==== Entries shown ====

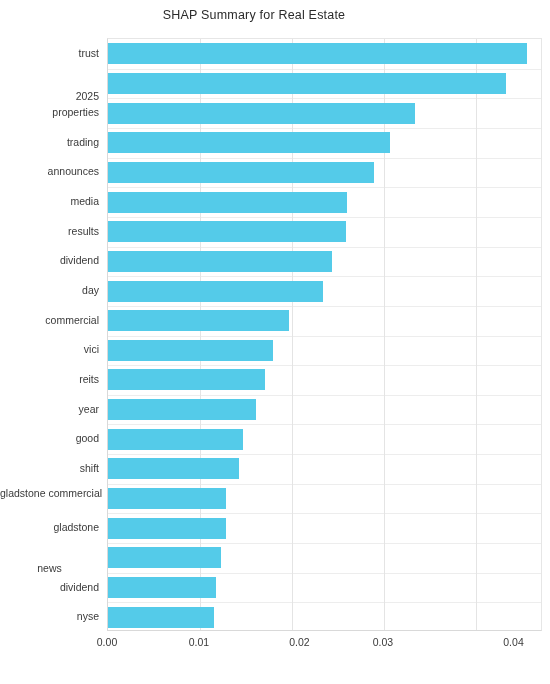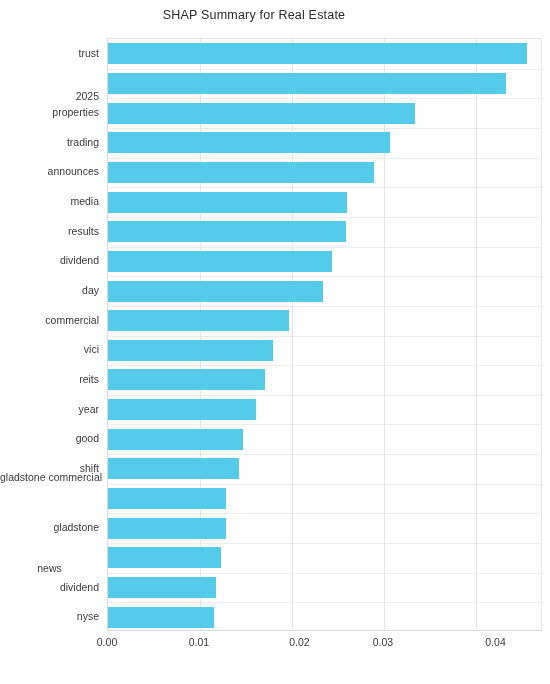--- a/index.html
+++ b/index.html
@@ -139,21 +139,21 @@
       <div class="ytick" style="top: 157.075px;">media</div>
       <div class="ytick" style="top: 186.725px; padding-left: 24px;">results</div>
       <div class="ytick" style="top: 216.375px;">dividend</div>
       <div class="ytick" style="top: 246.025px;">day</div>
       <div class="ytick" style="top: 275.675px;">commercial</div>
       <div class="ytick" style="top: 305.325px;">vici</div>
       <div class="ytick" style="top: 334.975px;">reits</div>
       <div class="ytick" style="top: 364.625px;">year</div>
       <div class="ytick" style="top: 394.275px;">good</div>
       <div class="ytick" style="top: 423.925px;">shift</div>
-      <div class="ytick" style="top: 433px; text-align: right;">gladstone commercial</div>
+      <div class="ytick" style="top: 449px; text-align: right;">gladstone commercial</div>
       <div class="ytick" style="top: 483.225px;">gladstone</div>
       <div class="ytick" style="top: 524px; text-align: center;">news</div>
       <div class="ytick" style="top: 542.525px;">dividend</div>
       <div class="ytick" style="top: 572.175px;">nyse</div>
     </div>
 
   <div id="plot-area">
     <div id="gridlines-h">
         <div class="hgrid" style="top: 30px;"></div>
         <div class="hgrid" style="top: 59px;"></div>
@@ -203,17 +203,17 @@
         <div class="bar" title="dividend: 0.0117" style="top: 538.025px; width: 107.6px;"></div>
         <div class="bar" title="nyse: 0.0115" style="top: 567.675px; width: 105.761px;"></div>
       </div>
   </div>
 
   <div id="x-labels">
       <div class="xtick" style="left: 107px;">0.00</div>
       <div class="xtick" style="left: 198.966px;">0.01</div>
       <div class="xtick" style="left: 290.932px; padding-left: 17px;">0.02</div>
       <div class="xtick" style="left: 382.899px;">0.03</div>
-      <div class="xtick" style="left: 481px; padding-left: 29px;">0.04</div>
+      <div class="xtick" style="left: 499px; padding-left: 29px;">0.04</div>
     </div>
 
 
 </div>
 
 </body></html>

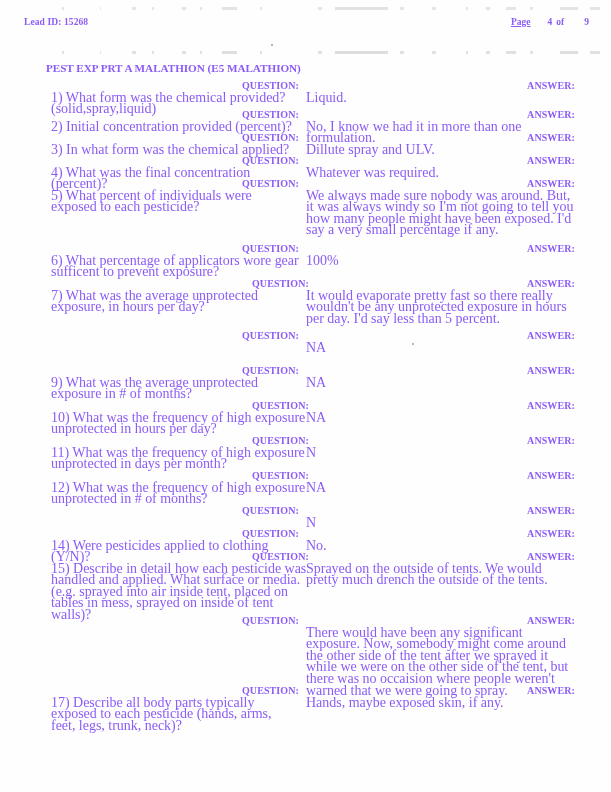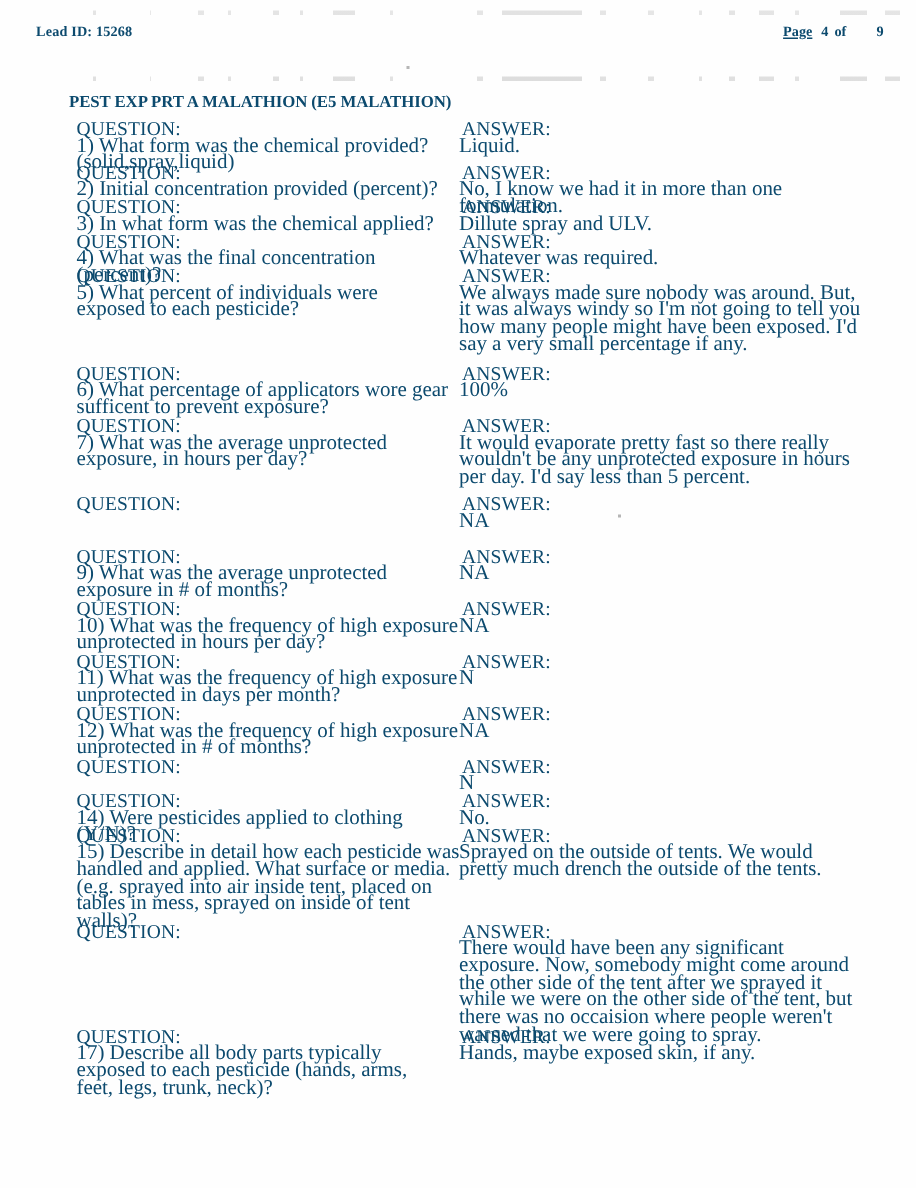--- a/index.html
+++ b/index.html
@@ -8,21 +8,21 @@
     padding: 0;
     background: #ffffff;
   }
   .page {
     position: relative;
     width: 611px;
     height: 792px;
     background: #fefefe;
     overflow: hidden;
     font-family: "Liberation Serif", "DejaVu Serif", serif;
-    color: #0c4a6e;
+    color: #8b5cf6;
     -webkit-font-smoothing: none;
   }
 
   
   .speckle-band {
     position: absolute;
     left: 0;
     width: 611px;
     height: 3px;
     opacity: 0.30;
@@ -93,21 +93,21 @@
     white-space: nowrap;
   }
   .page-num {
     position: absolute;
     right: 22px;
     top: 0;
     font-size: 9.5px;
     font-weight: 700;
     white-space: nowrap;
   }
-  .page-num .pg-word { margin-right: 6px; text-decoration: underline; }
+  .page-num .pg-word { margin-right: 17px; text-decoration: underline; }
   .page-num .pg-cur  { margin-right: 4px; }
   .page-num .pg-of   { margin-right: 20px; }
 
   
   .doc-title {
     position: absolute;
     left: 46px;
     top: 62px;
     font-size: 11.2px;
     font-weight: 700;
@@ -131,24 +131,25 @@
     top: 0;
     width: 248px;
   }
   .col-a {
     position: absolute;
     left: 305px;
     top: 0;
     width: 270px;
   }
   .lbl {
-    font-size: 13px;
-    font-weight: 400;
+    font-size: 10px;
+    font-weight: 700;
     line-height: 11.6px;
     letter-spacing: 0.1px;
+    text-align: right;
   }
   .col-a .lbl { padding-left: 3px; }
   .txt {
     font-size: 14px;
     line-height: 11.6px;
     letter-spacing: -0.02px;
   }
   .col-a .txt { padding-left: 1px; }
   
   .col-q.wide { width: 258px; }

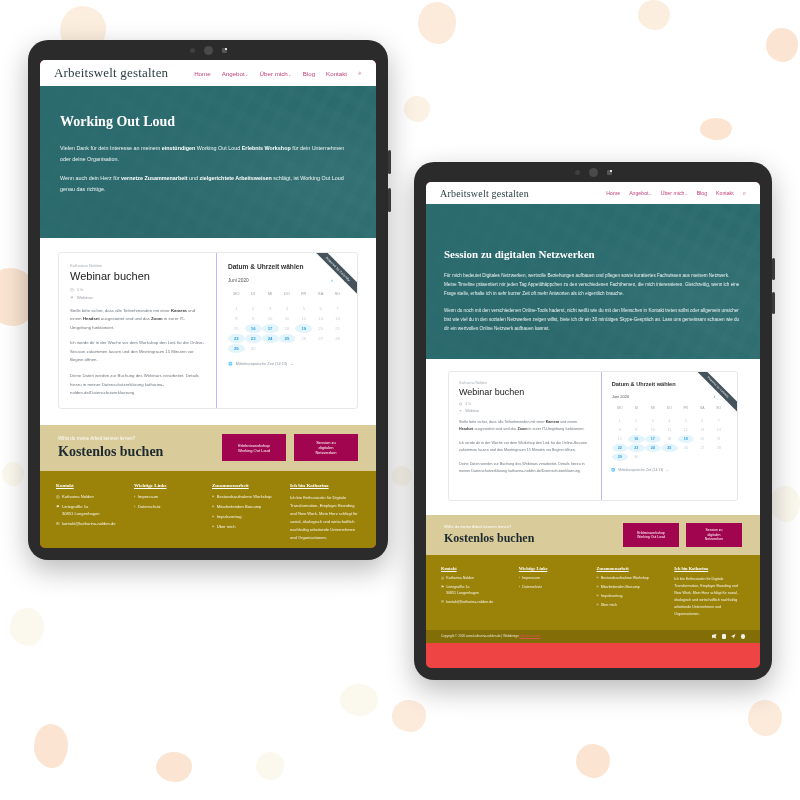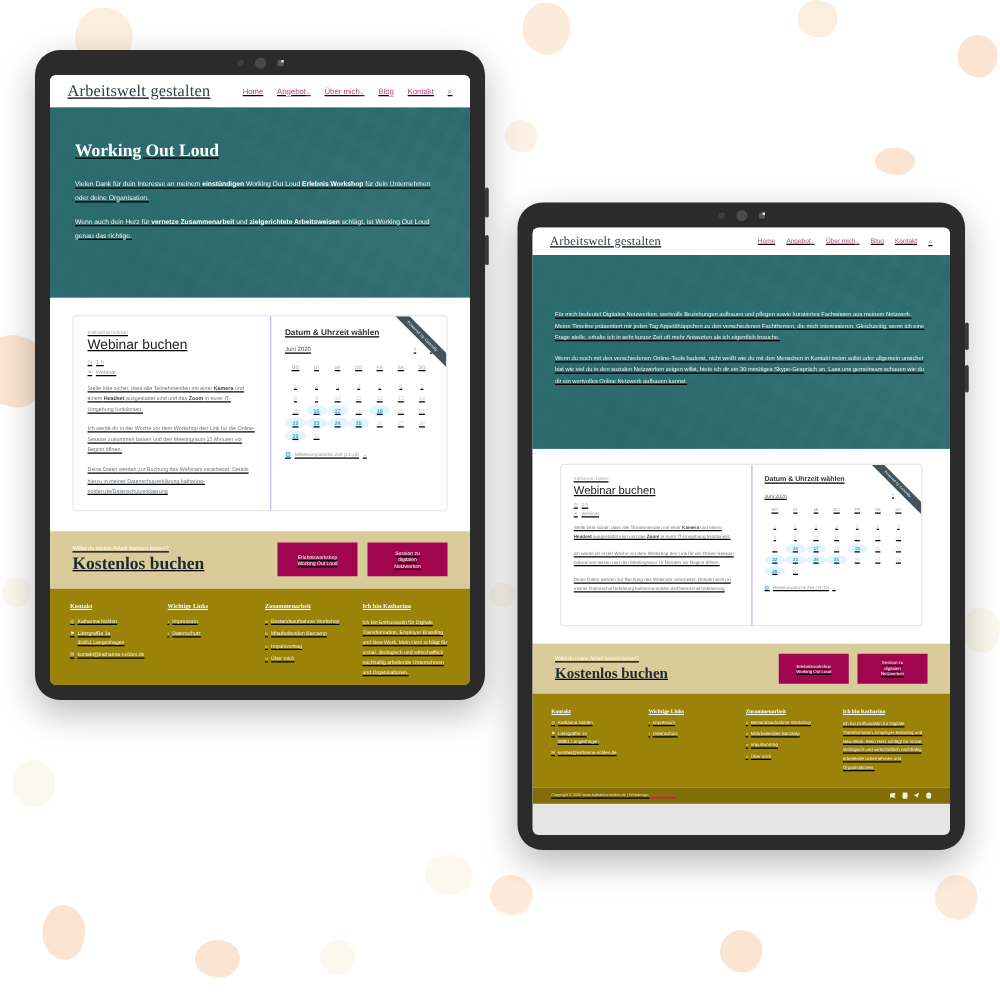--- a/index.html
+++ b/index.html
@@ -33,25 +33,24 @@
   }
   .cam-small { width: 5px; height: 5px; border-radius: 50%; background: #3f3f3f; }
   .cam-big   { width: 9px; height: 9px; border-radius: 50%; background: #4a4a4a; }
   .cam-sq    { width: 5px; height: 5px; border-radius: 1px; background: #555; position: relative;}
   .cam-sq::after{content:"";position:absolute;right:0;top:0;width:2px;height:2px;background:#ddd;}
 
   .side-btn { position: absolute; background: #3a3a3a; border-radius: 2px; }
 
   .screen {
     width: 100%; height: 100%;
-    background: #e5e5e5;
+    background: #ef4444;
     border-radius: 5px;
     overflow: hidden;
     position: relative;
-    text-decoration: underline;
   }
 
   
   .site-header {
     background: #fff;
     display: flex; align-items: center; justify-content: space-between;
     padding: 0 14px;
   }
   .brand {
     font-family: "Liberation Serif", serif;
@@ -455,20 +454,21 @@
         <span class="nav-item"><span>Über mich</span><span class="caret">⌄</span></span>
         <span class="nav-item"><span>Blog</span></span>
         <span class="nav-item"><span>Kontakt</span></span>
         <span class="search-ico">⌕</span>
       </nav>
     </header>
 
     <section class="hero">
       <div class="hero-photo"></div>
       <div class="hero-inner">
+        <h1>Session zu digitalen Netzwerken</h1>
         <p>Für mich bedeutet Digitales Netzwerken, wertvolle Beziehungen aufbauen und pflegen sowie kuratiertes Fachwissen aus meinem Netzwerk. Meine Timeline präsentiert mir jeden Tag Appetithäppchen zu den verschiedenen Fachthemen, die mich interessieren. Gleichzeitig, wenn ich eine Frage stelle, erhalte ich in sehr kurzer Zeit oft mehr Antworten als ich eigentlich brauche.</p>
         <p>Wenn du noch mit den verschiedenen Online-Tools haderst, nicht weißt wie du mit den Menschen in Kontakt treten sollst oder allgemein unsicher bist wie viel du in den sozialen Netzwerken zeigen willst, biete ich dir ein 30 minütiges Skype-Gespräch an. Lass uns gemeinsam schauen wie du dir ein wertvolles Online Netzwerk aufbauen kannst.</p>
       </div>
     </section>
 
     <section class="widget-wrap">
       <div class="widget">
         <div class="w-left">
           <div class="w-host">Katharina Nolden</div>
           <div class="w-title">Webinar buchen</div>

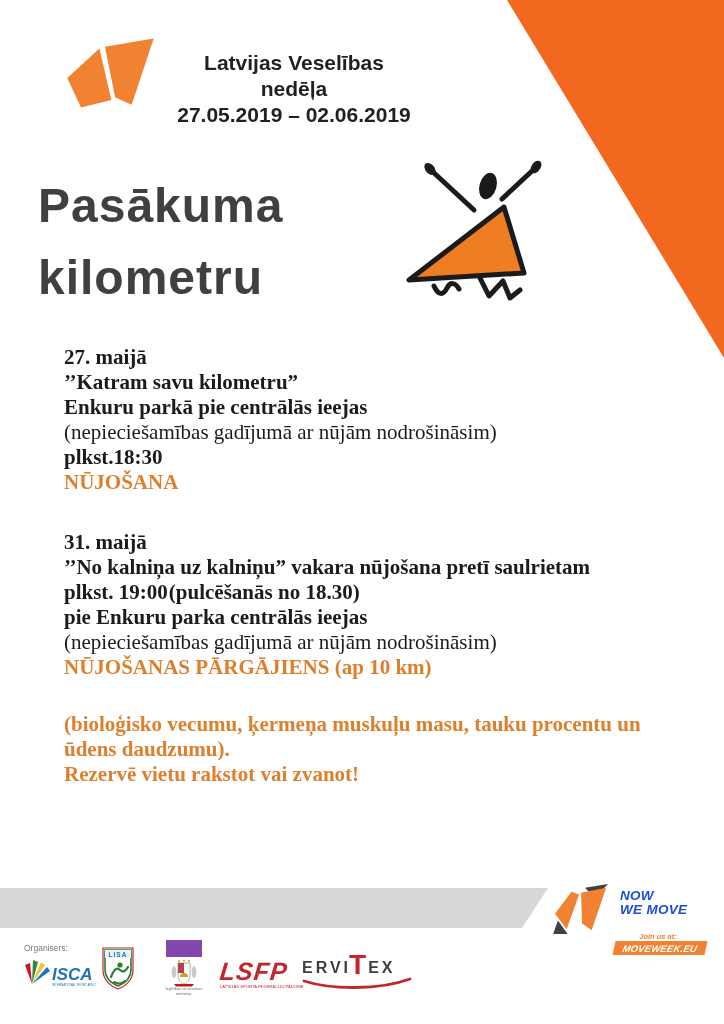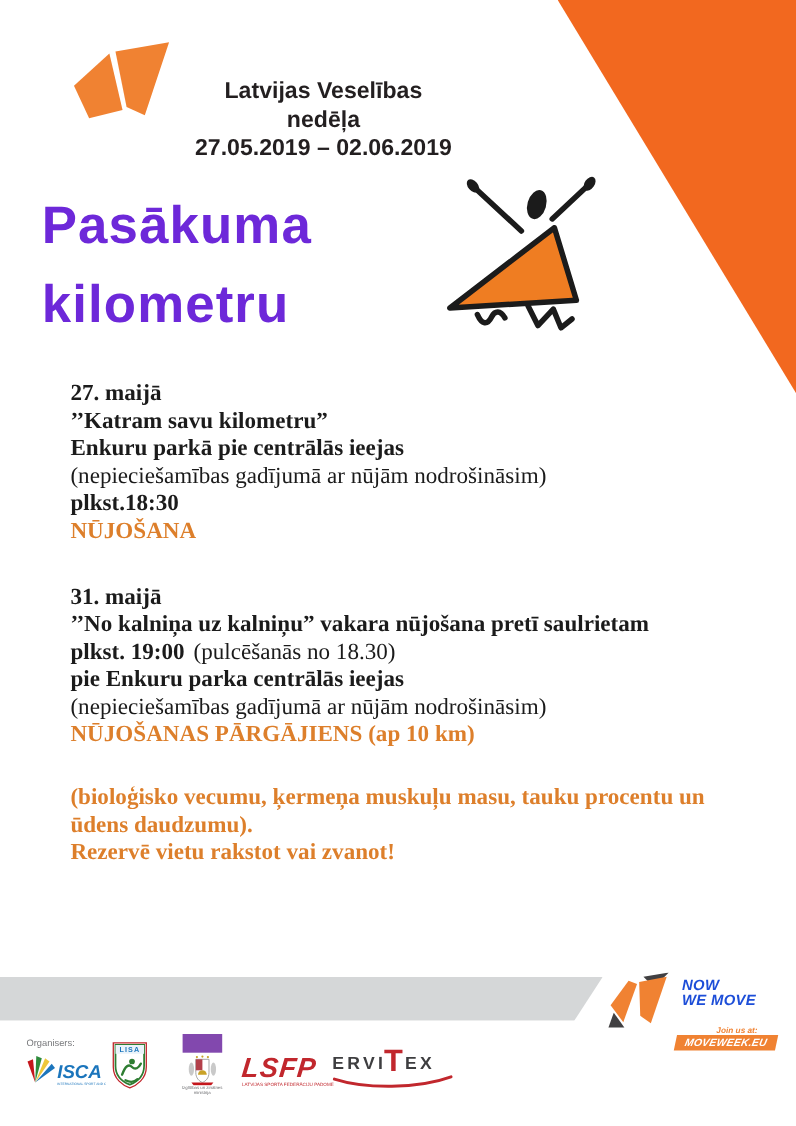--- a/index.html
+++ b/index.html
@@ -12,52 +12,52 @@
   .wedge{
     position:absolute;top:0;right:0;width:217px;height:358px;
     background:#F2681F;
     clip-path:polygon(0 0,100% 0,100% 100%);
   }
   
   .header-logo{position:absolute;left:60px;top:32px;width:112px;height:92px;}
   .header-text{
     position:absolute;left:172px;top:50px;width:244px;text-align:center;
     font-family:"Liberation Sans", sans-serif;font-weight:bold;
-    font-size:21px;line-height:26px;color:#231f20;margin-top:20px;
+    font-size:21px;line-height:26px;color:#231f20;
   }
   
   .poster-title{
     position:absolute;left:38px;top:170px;margin:0;
     font-family:"Liberation Sans", sans-serif;font-weight:bold;
-    font-size:48px;line-height:72px;color:#6d28d9;letter-spacing:1px;
+    font-size:48px;line-height:72px;color:#404040;letter-spacing:1px;
   }
   .figure-icon{position:absolute;left:392px;top:150px;width:178px;height:168px;}
   
   .block{position:absolute;left:64px;font-size:21px;line-height:25px;}
   .block div{white-space:nowrap;}
   .b{font-weight:bold;}
   .n{font-weight:normal;}
   .o{font-weight:bold;color:#DD7F2B;}
-  .time-note{font-weight:normal;margin-left:8px;}
+  .time-note{font-weight:bold;margin-left:1px;}
   
   .gray-band{
     position:absolute;left:0;top:888px;width:548px;height:40px;
     background:#D5D7D8;
     clip-path:polygon(0 0,100% 0,calc(100% - 26px) 100%,0 100%);
   }
   
   .nwm{position:absolute;left:550px;top:879px;width:168px;height:90px;
        font-family:"Liberation Sans", sans-serif;}
   .nwm-arrow{position:absolute;left:2px;top:5px;width:62px;height:52px;}
   .nwm-text{
     position:absolute;left:70px;top:10px;font-style:italic;font-weight:800;
     font-size:13.5px;line-height:13.5px;color:#1d4ed8;letter-spacing:.3px;white-space:nowrap;
   }
   .nwm-join{
-    position:absolute;left:74px;top:53px;width:92px;text-align:center;
+    position:absolute;left:62px;top:53px;width:92px;text-align:center;
     font-style:italic;font-weight:bold;font-size:7.5px;color:#F08232;
   }
   .nwm-bar{
     position:absolute;left:64px;top:62px;width:92px;height:14px;
     background:#F08232;transform:skewX(-12deg);
     display:flex;align-items:center;justify-content:center;
   }
   .nwm-bar span{
     transform:skewX(0deg);color:#fff;font-style:italic;font-weight:800;font-size:9.5px;
     letter-spacing:.2px;white-space:nowrap;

====

[The task]:
All that is wanted is the number of lines in the records that include the string "flex".

[Exercise response]:
2